Version difference data:
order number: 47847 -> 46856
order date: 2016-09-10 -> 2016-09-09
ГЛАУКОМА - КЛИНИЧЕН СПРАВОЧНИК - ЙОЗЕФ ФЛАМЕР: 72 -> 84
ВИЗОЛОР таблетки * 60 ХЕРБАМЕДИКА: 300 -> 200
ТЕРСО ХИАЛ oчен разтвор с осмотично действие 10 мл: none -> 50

==

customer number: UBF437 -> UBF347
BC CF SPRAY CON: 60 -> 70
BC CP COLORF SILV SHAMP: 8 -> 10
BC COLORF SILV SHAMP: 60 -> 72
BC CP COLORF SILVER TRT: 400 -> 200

#### Your instructions:
The response must hold only the lines above from the line with "order number: 47847 -> 46856" through the line with "ТЕРСО ХИАЛ oчен", each copied exactly, both ends kept.

#### Result below:
order number: 47847 -> 46856
order date: 2016-09-10 -> 2016-09-09
ГЛАУКОМА - КЛИНИЧЕН СПРАВОЧНИК - ЙОЗЕФ ФЛАМЕР: 72 -> 84
ВИЗОЛОР таблетки * 60 ХЕРБАМЕДИКА: 300 -> 200
ТЕРСО ХИАЛ oчен разтвор с осмотично действие 10 мл: none -> 50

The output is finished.